Francesco Alberti, Corriere della Sera 20/06/2010, 20 giugno 2010
PROTESI ORTOPEDICHE RUBATE E VENDUTE. L’INCHIESTA SULLE TOMBE VIOLATE
All’ingresso di via Delle Gavette, mentre l’incombere di un temporale incupisce il profilo ottocentesco dell’immenso cimitero di Staglieno, un cartello regala briciole di humour nero: «Vietato introdurre cose irriverenti». Irriverenti come? Forse come un vaso stracolmo di denti d’oro rubati a uno scheletro? O come una bacinella piena di femori, con tanto di protesi chirurgiche agganciate? Oppure una collezione di dentiere, ma solo se di materiale pregiato? O monili, anelli, collanine? Quanto ci può essere di irriverente, moralmente irriverente, nell’anima di uomini che non esitano a infilare le mani e la loro ingordigia tra i poveri resti di un defunto, selezionandone le ossa e gli oggetti di valore, di qua i denti, di là le protesi, mercificando i ricordi in un magazzino dell’orrore che fa un po’ Auschwitz e tanta follia? «La cripta B è in fondo al viale, vada pure, se ci tiene... », indica con una smorfia un operaio con pettorina. E’ tutto il giorno che la gente vuole sapere, e si scandalizza, di questa storia di sciacalli che depredavano salme riesumate. La cripta B non è distante dal Pantheon. Ma lontano da occhi indiscreti. Cipressi secolari. I boschi della Val Bisagno ad attutire i rumori. E poi statue e sculture, che pare di essere in un museo a cielo aperto. Hemingway, che nel suo girovagare finì anche sui 36 ettari di questo cimitero monumentale dove riposano le spoglie illustri di Mazzini, De Andrè, Parri e Sanguineti, ne parlò come «una delle meraviglie del mondo». Però non era stato nella cripta B. Adesso ci sono solo gatti che si fanno le unghie sui marmi, ma fino a poco tempo fa era questo il posto della contrattazione: i becchini arrivavano con gli ori strappati ai morti e il ricettatore con una busta piena di contanti. Poche parole, uno sguardo: lo scambio indecente.

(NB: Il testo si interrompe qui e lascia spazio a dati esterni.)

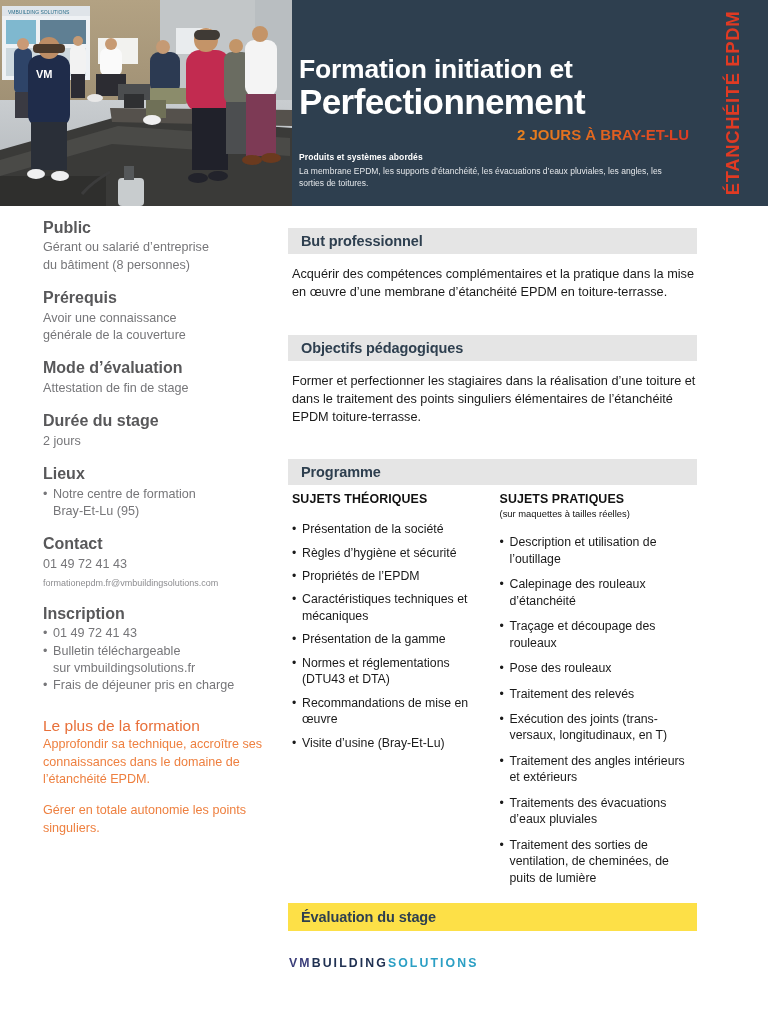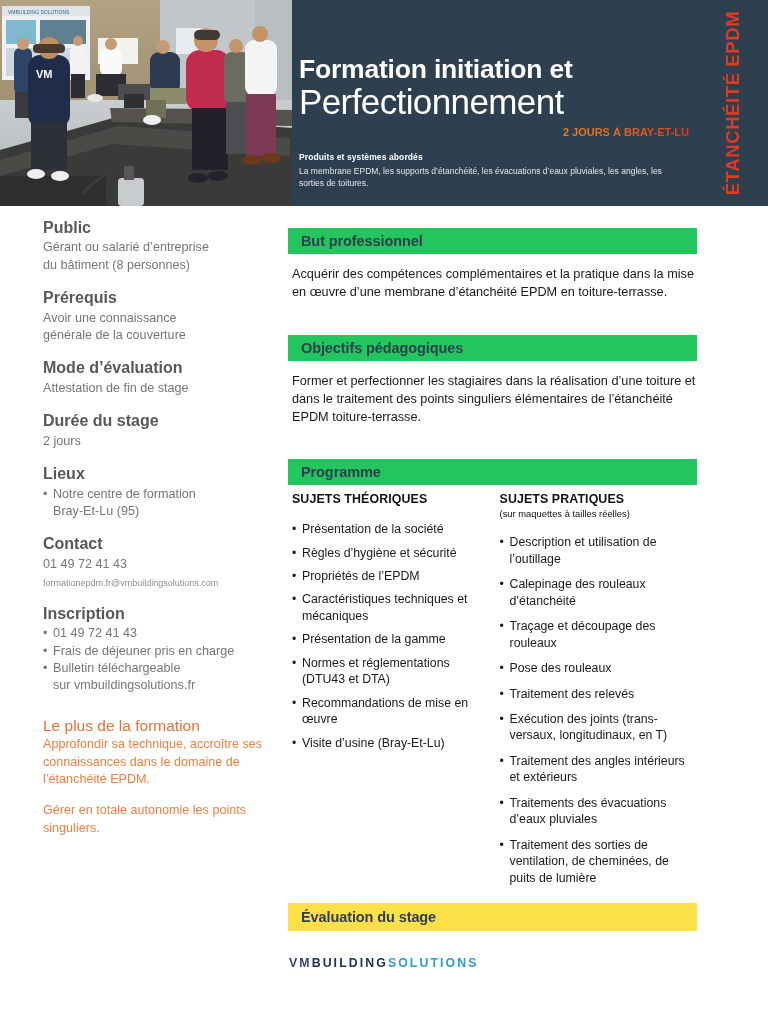"Perfectionnement" .title-line2 { font-weight: normal -> bold }
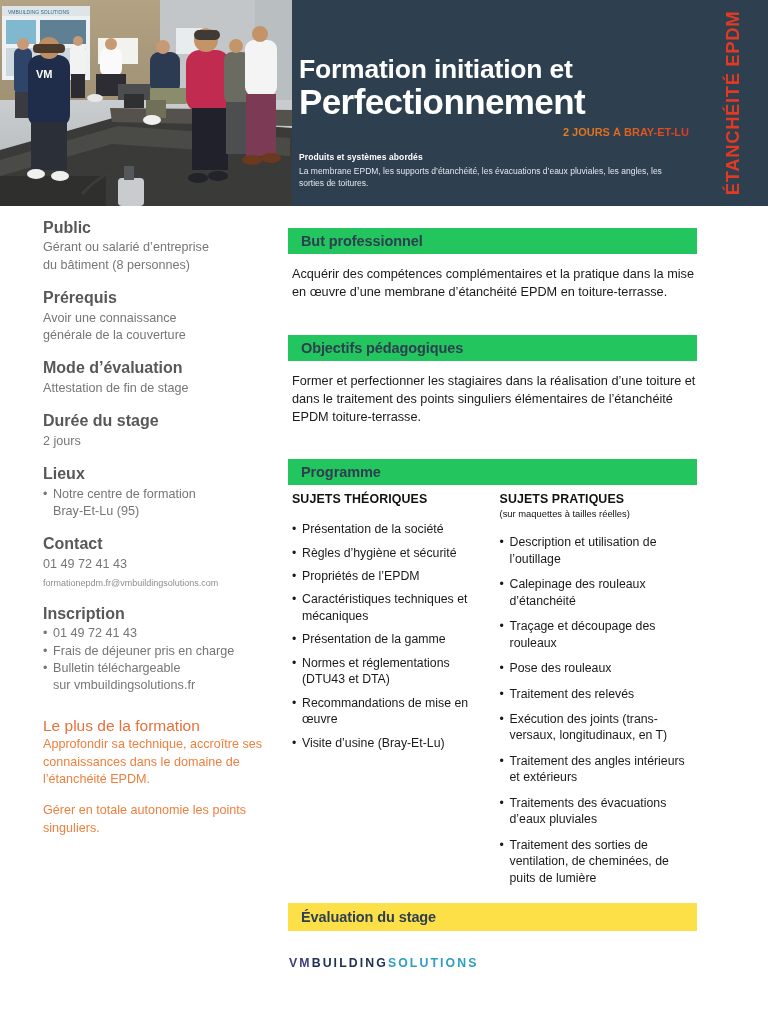"2 JOURS À BRAY-ET-LU" .title-sub { font-size: 11px -> 15px }
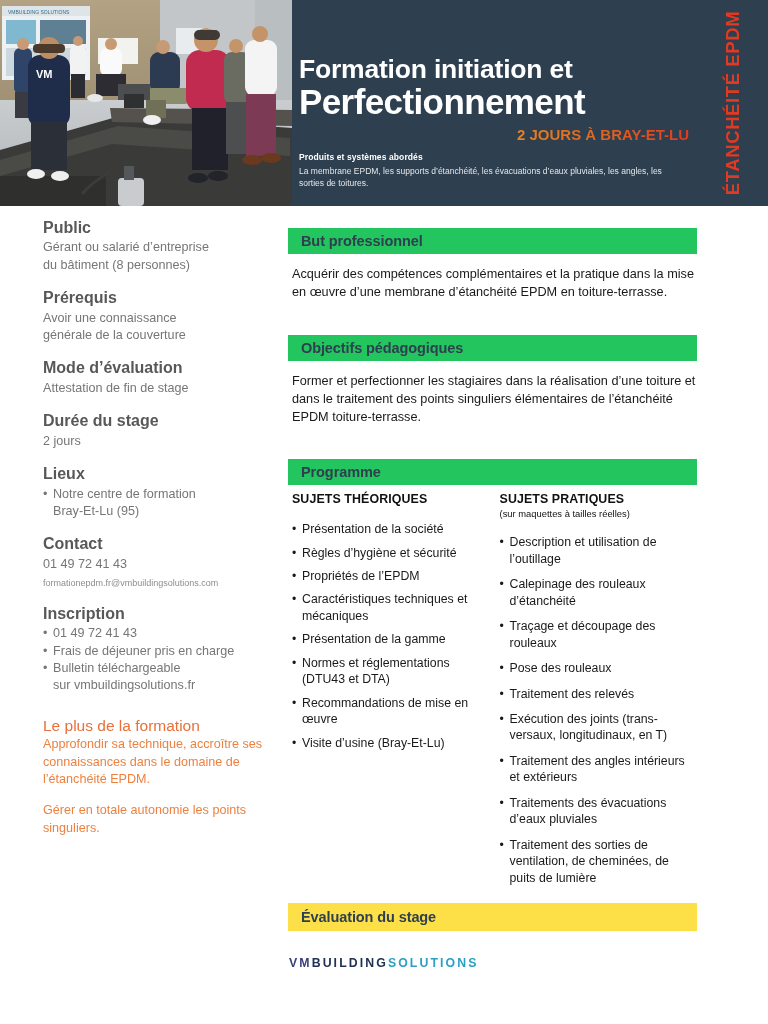"But professionnel" .sec-bar { background: #22c55e -> #e5e5e5 }
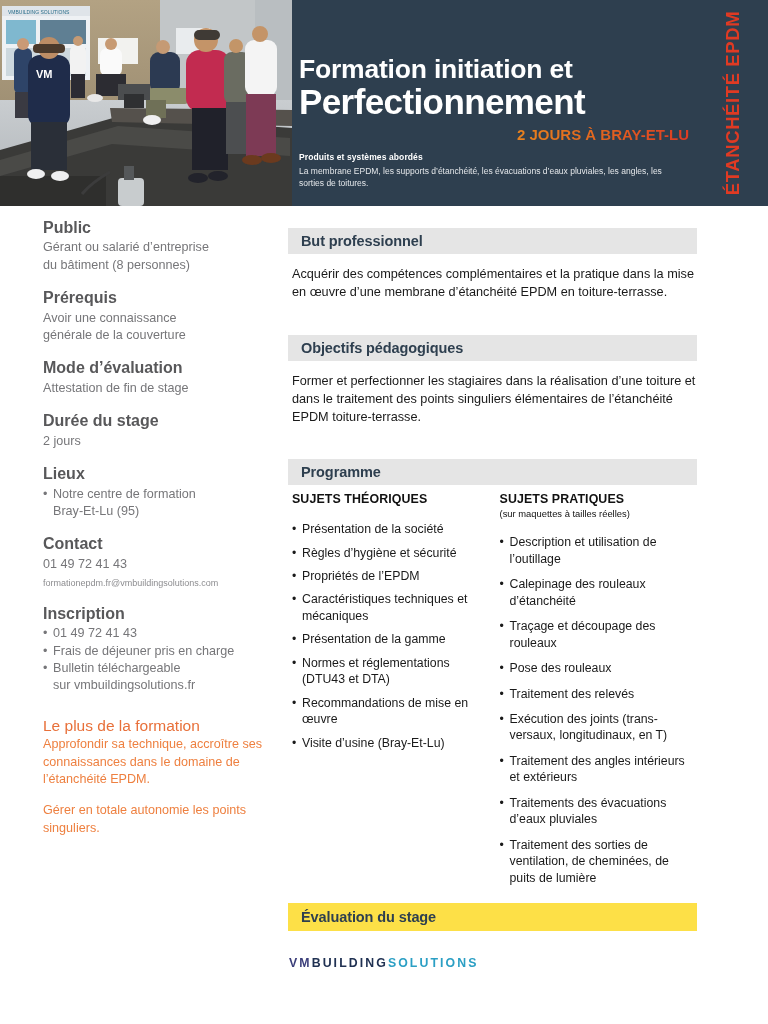"Frais de déjeuner pris en" li { order: before "Bulletin téléchargeable" -> after "Bulletin téléchargeable" }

L’inchiesta è agli inizi. Si va dal vilipendio di tombe, alla sottrazione e distruzione di cadaveri, fino al peculato e al furto di arredi artistici. «Per il momento non ci sono indagati» affermano in Procura, colti in contropiede dal Secolo XIX, che ieri ha sbattuto a nove colonne l’indagine. In mano agli inquirenti non mancano però gli elementi per arrivare a dare presto un volto ai protagonisti del macabro traffico. I carabinieri della compagnia Portoria, che hanno avviato le indagini sulla base di segnalazioni anonime «molto dettagliate» (probabilmente i parenti di qualche defunto depredato), hanno sottoposto ai magistrati una rosa di sospetti: si tratta di 7 dipendenti comunali (4 tumulatori e 3 ispettori) che, per il tipo di mansione che facevano (la riesumazione ventennale delle salme e il trasferimento negli ossari), avrebbero avuto la possibilità di fare questo sporco lavoro. Un dossier fotografico, che conferma l’esistenza del «magazzino» dove gli oggetti dei morti venivano selezionati per poi essere venduti a blocchi, offre inoltre indizi importanti per risalire alle singole responsabilità.
Tutt’altro che improvvisato il lavoro degli sciacalli. Le salme venivano depredate e ogni oggetto di valore era sottoposto a specifico trattamento. Dalle protesi ortopediche veniva ricavato il titanio.
Dalle bare, l’alluminio. Da chiarire, invece, che fine abbiano fatto le protesi dentali. Gli investigatori non escludono che «alcune possano essere state riciclate sul mercato nero»: rivendute, cioè. Nei mesi scorsi un’indagine dei Nas portò alla luce un giro di dentisti
Un’ipotesi rivoltante, se confermata. Il direttore del cimitero, Claudio Romani, non se l’aspettava: «Ho 50 persone alle mie dipendenze, il nostro è come un paese: tutti sanno tutto di tutti». Un paesino movimentato, comunque, visto che da mesi la Procura sta indagando anche su un giro di presunte mazzette per velocizzare le tumulazioni. La mette invece sul sindacale il direttore generale del Comune, Mariangela Danzì: «Avevamo segnalazioni. Questi lavoratori, sempre a contatto con la morte, sono a rischio di abbrutimento psicologico. L’unica risposta, forse, è una rotazione del personale...».